Re-insulation in the attic is popular with many home-owners looking to cut their heating bills. But if the building also has a fireplace and chimney, there are strong indications that this can cause a risk of fire. This is demonstrated by the experiences of both fire investigators and chimney sweeps, as well as tests conducted by DBI.
It makes sense to insulate your house. It benefits the green transition when the extra insulation reduces heat consumption. And in times of rising energy prices, it is also good for your wallet. Many have discovered this, and insulation companies are therefore in a hurry. One of the places where many people are adding extra insulation is the attic. But even though the intentions are good, the outcome can actually be that you end up without a roof over your head. If you have a wood-burning stove or fireplace, the extra insulation may cause a fire hazard. This is indicated by a number of tests conducted by DBI. The idea for these tests came from DBI’s own fire investigators.
“We’ve been called out several times to investigate fires in older buildings with chimneys that have been re-insulated in the attic. Even though re-insulation takes place using non-flammable insulation and using the correct wood structure, they still catch fire,” says Friedrich Grone, fire investigator at DBI, continuing:
“We know from the statistics that fires in chimneys are the most common cause of fire in Denmark, but since the statistics don’t differentiate between the exact causes, we’ve not been able to establish whether there’s a trend in the number of fires in re-insulated houses,” he says.
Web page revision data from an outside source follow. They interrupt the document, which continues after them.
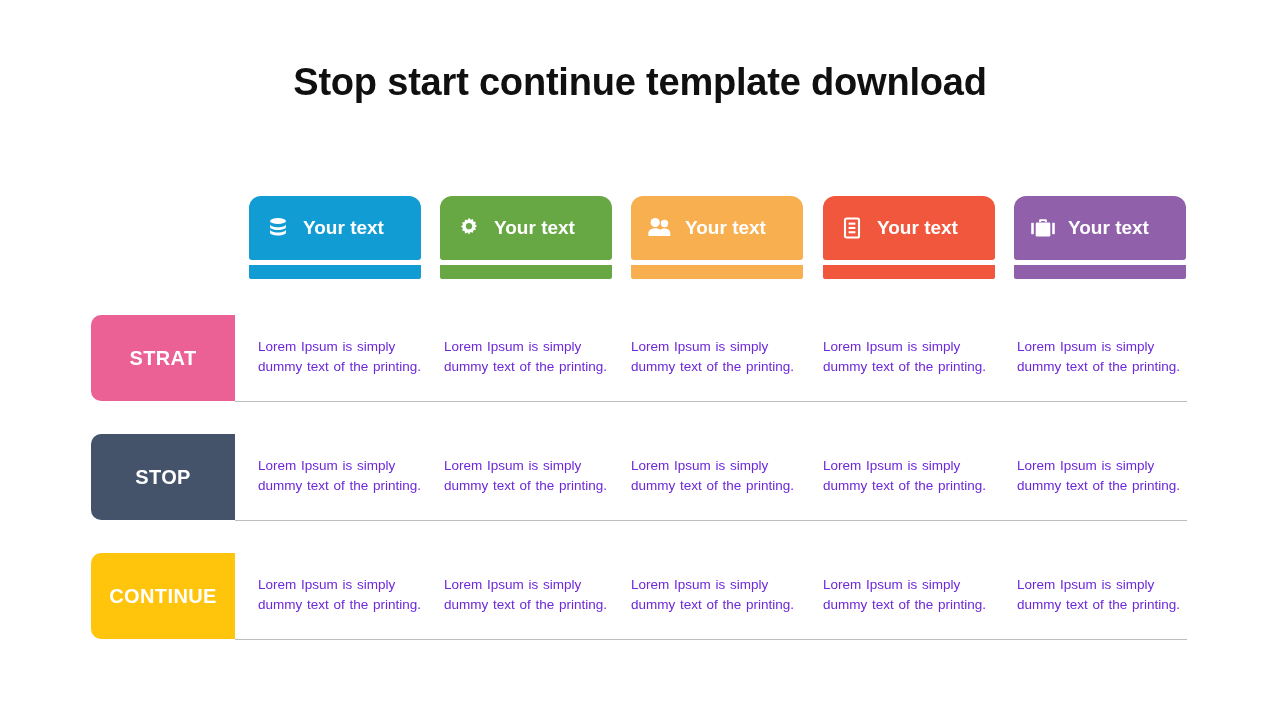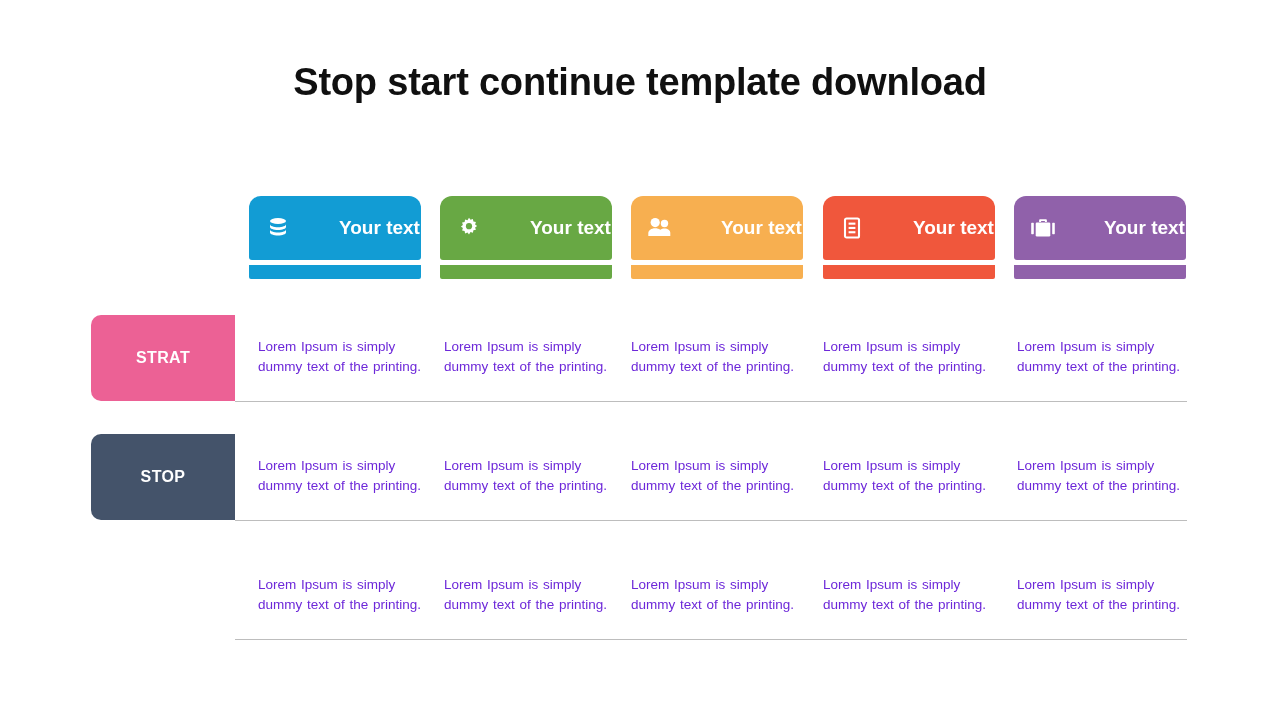--- a/index.html
+++ b/index.html
@@ -43,21 +43,20 @@
     top: 0;
     width: 172px;
   }
   .header-card .card-body {
     height: 64px;
     border-radius: 12px 12px 3px 3px;
     display: flex;
     align-items: center;
     box-sizing: border-box;
     padding-left: 16px;
-    gap: 36px;
   }
   .header-card .card-bar {
     margin-top: 5px;
     height: 14px;
     border-radius: 0 0 2px 2px;
   }
   .header-card .card-icon {
     width: 26px;
     height: 26px;
     flex: 0 0 26px;
@@ -98,21 +97,21 @@
     position: absolute;
     left: 0;
     top: 0;
     width: 144px;
     height: 86px;
     border-radius: 10px 0 0 10px;
     display: flex;
     align-items: center;
     justify-content: center;
     color: #ffffff;
-    font-size: 16px;
+    font-size: 20px;
     font-weight: bold;
     letter-spacing: 0.4px;
   }
 
   .row-cells {
     position: absolute;
     left: 144px;
     top: 0;
     right: 0;
     height: 86px;
@@ -231,20 +230,21 @@
   <div class="row-cells" style="border-bottom-color: rgb(189, 189, 189);">
     <div class="cell cell-0">Lorem Ipsum is simply dummy text of the printing.</div>
     <div class="cell cell-1">Lorem Ipsum is simply dummy text of the printing.</div>
     <div class="cell cell-2">Lorem Ipsum is simply dummy text of the printing.</div>
     <div class="cell cell-3">Lorem Ipsum is simply dummy text of the printing.</div>
     <div class="cell cell-4">Lorem Ipsum is simply dummy text of the printing.</div>
   </div>
 </div>
 
 <div class="data-row row-2">
+  <div class="row-label" style="background: rgb(255, 196, 12);">CONTINUE</div>
   <div class="row-cells" style="border-bottom-color: rgb(189, 189, 189);">
     <div class="cell cell-0">Lorem Ipsum is simply dummy text of the printing.</div>
     <div class="cell cell-1">Lorem Ipsum is simply dummy text of the printing.</div>
     <div class="cell cell-2">Lorem Ipsum is simply dummy text of the printing.</div>
     <div class="cell cell-3">Lorem Ipsum is simply dummy text of the printing.</div>
     <div class="cell cell-4">Lorem Ipsum is simply dummy text of the printing.</div>
   </div>
 </div>
 
 </body></html>

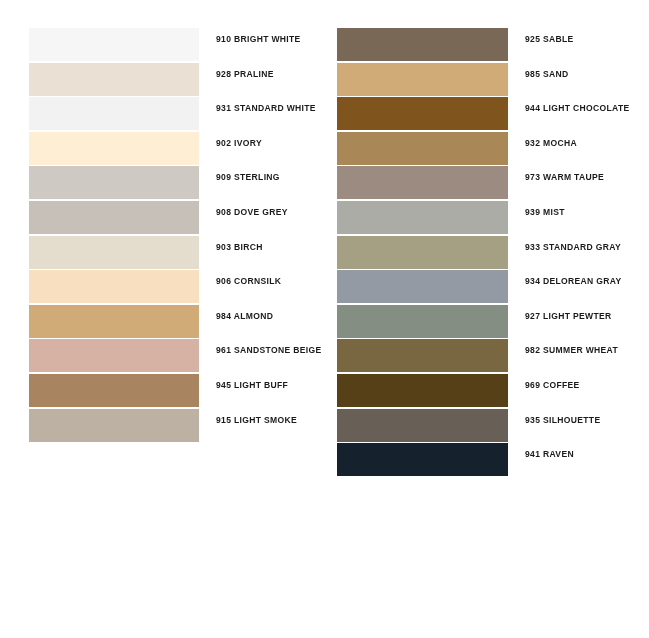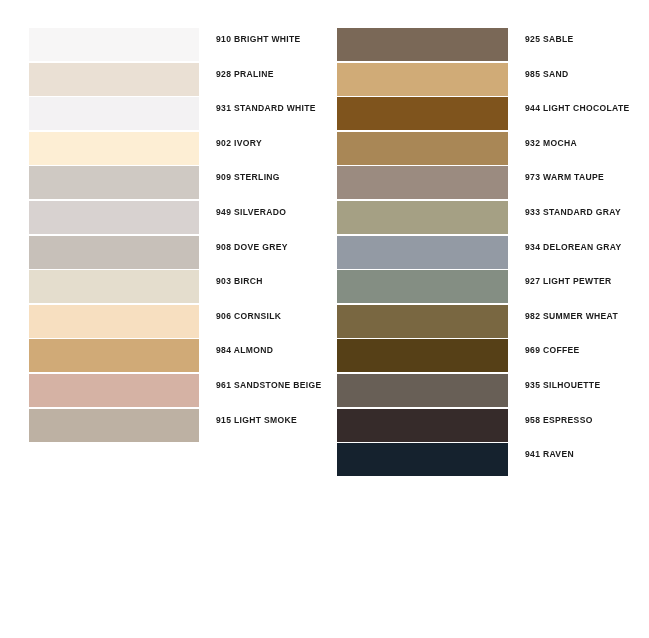--- a/index.html
+++ b/index.html
@@ -85,42 +85,42 @@
       </div>
       <div class="swatch-row">
         <div class="swatch" style="background: rgb(253, 238, 212);"></div>
         <div class="swatch-label">902 IVORY</div>
       </div>
       <div class="swatch-row">
         <div class="swatch" style="background: rgb(207, 201, 195);"></div>
         <div class="swatch-label">909 STERLING</div>
       </div>
       <div class="swatch-row">
-        <div class="swatch" style="background: rgb(216, 210, 208);"></div>
-        <div class="swatch-label">949 SILVERADO</div>
-      </div>
-      <div class="swatch-row">
         <div class="swatch" style="background: rgb(199, 192, 185);"></div>
         <div class="swatch-label">908 DOVE GREY</div>
       </div>
       <div class="swatch-row">
         <div class="swatch" style="background: rgb(228, 221, 205);"></div>
         <div class="swatch-label">903 BIRCH</div>
       </div>
       <div class="swatch-row">
         <div class="swatch" style="background: rgb(247, 223, 192);"></div>
         <div class="swatch-label">906 CORNSILK</div>
       </div>
       <div class="swatch-row">
         <div class="swatch" style="background: rgb(208, 170, 119);"></div>
         <div class="swatch-label">984 ALMOND</div>
       </div>
       <div class="swatch-row">
         <div class="swatch" style="background: rgb(213, 178, 164);"></div>
         <div class="swatch-label">961 SANDSTONE BEIGE</div>
+      </div>
+      <div class="swatch-row">
+        <div class="swatch" style="background: rgb(168, 132, 97);"></div>
+        <div class="swatch-label">945 LIGHT BUFF</div>
       </div>
       <div class="swatch-row">
         <div class="swatch" style="background: rgb(189, 177, 163);"></div>
         <div class="swatch-label">915 LIGHT SMOKE</div>
       </div>
     </div>
   <div class="column right">
       <div class="swatch-row">
         <div class="swatch" style="background: rgb(122, 104, 87);"></div>
         <div class="swatch-label">925 SABLE</div>
@@ -135,20 +135,24 @@
       </div>
       <div class="swatch-row">
         <div class="swatch" style="background: rgb(169, 135, 86);"></div>
         <div class="swatch-label">932 MOCHA</div>
       </div>
       <div class="swatch-row">
         <div class="swatch" style="background: rgb(155, 139, 128);"></div>
         <div class="swatch-label">973 WARM TAUPE</div>
       </div>
       <div class="swatch-row">
+        <div class="swatch" style="background: rgb(171, 172, 165);"></div>
+        <div class="swatch-label">939 MIST</div>
+      </div>
+      <div class="swatch-row">
         <div class="swatch" style="background: rgb(165, 160, 132);"></div>
         <div class="swatch-label">933 STANDARD GRAY</div>
       </div>
       <div class="swatch-row">
         <div class="swatch" style="background: rgb(147, 154, 164);"></div>
         <div class="swatch-label">934 DELOREAN GRAY</div>
       </div>
       <div class="swatch-row">
         <div class="swatch" style="background: rgb(132, 142, 131);"></div>
         <div class="swatch-label">927 LIGHT PEWTER</div>
@@ -159,22 +163,18 @@
       </div>
       <div class="swatch-row">
         <div class="swatch" style="background: rgb(86, 64, 23);"></div>
         <div class="swatch-label">969 COFFEE</div>
       </div>
       <div class="swatch-row">
         <div class="swatch" style="background: rgb(104, 95, 86);"></div>
         <div class="swatch-label">935 SILHOUETTE</div>
       </div>
       <div class="swatch-row">
-        <div class="swatch" style="background: rgb(54, 43, 42);"></div>
-        <div class="swatch-label">958 ESPRESSO</div>
-      </div>
-      <div class="swatch-row">
         <div class="swatch" style="background: rgb(21, 34, 46);"></div>
         <div class="swatch-label">941 RAVEN</div>
       </div>
     </div>
 
 </div>
 
 </body></html>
This suspicion led to four fire tests at DBI, where test installations were constructed with a fireplace, chimney and a section of an attic structure around the chimney – after which a fire was lit in the fireplace. The four fire tests showed that even though the insulation does not catch fire, it has an undesirable side effect.
“Previously, the heat from the chimney could disperse into the attic, but when you re-insulate around the chimney, you prevent this transfer of heat. This creates a risk that the wood construction around the chimney will catch fire. In all four tests in which we tested different structures and insulation materials, it became very hot around the chimney, and in one test it triggered a fire in the wood structure,” says Friedrich Grone.
Part of the explanation is also that the wood in older buildings changes over time. Long-term exposure of the wood to heat causes the ignition temperature to fall.
“The fire probably doesn’t start in the insulation material, as that has good fire safety properties. But it also has such good insulating properties that heat accumulates, and even though there’s absolutely nothing wrong with the structure, it can catch fire due to the heat,” says Friedrich Grone.
It is difficult to say how big a problem this is, as there are no figures for how many chimneys in re-insulated houses have caused a fire – or how many buildings have had their attics re-insulated. However, every year DBI fire investigators are called out to 5–6 fires that have broken out around chimneys in re-insulated buildings. The problem is also recognised by the Danish Guild of Chimney Sweeps.
“We’ve been informed that there have been fires that are suspected to have started due to increased insulation around the chimney. We’re making our members aware of this, and they point out the risk to relevant customers when they perform annual fire prevention inspections at their premises,” says René Dahl Nielsen, who is a member of the guild’s main board and chairman of the technical committee.
These fire prevention inspections take place at the customer’s premises where the chimney sweep usually works. This happens only rarely in the attics of detached houses, and the inspection is therefore no guarantee that the risk will be detected, mentioned or addressed.
“It’s hard to say how widespread the risk is, but to some extent it’s a ticking time bomb, because there’s been so much re-insulation in recent years. It’s also difficult to say where it might cause a fire, because there are many variables – it’s only a problem on steel chimneys, which are good at conducting heat, and primarily for older ones, which have been tested in a free installation and without insulation. The usage pattern is also significant. If you use the fire a lot more than usual one day, it can be the trigger after a longer period of time, when the wood is affected by the heat and has become more flammable. Regardless of the variables, this is a problem,” says René Dahl Nielsen.
Based on these experiences and the four tests, DBI wishes to investigate the problem in more detail.
“We hope to get support to conduct more tests, so that we gain a better understanding of the problem and the circumstances that can result in a fire. We’d also like to engage in a dialogue with the relevant parties in the area, such as chimney sweeps, and manufacturers of insulation and chimneys, in order to draw attention to the issue,” says Friedrich Grone.
As the scope of the problem is still unknown, it is not certain what is needed to solve it. But possible solutions include sensors around chimneys, increased distance requirements between the chimney and the wood structure, or perhaps requirements for inspections by chimney sweeps after re-insulation.
“As fire investigators, we see relatively often that people combine two things that are good solutions in themselves, but that have unforeseen effects when you put them together – such as when you re-insulate around a chimney. DBI would like to help find, develop and implement solutions in this area, and the first step is more data,” says Friedrich Grone.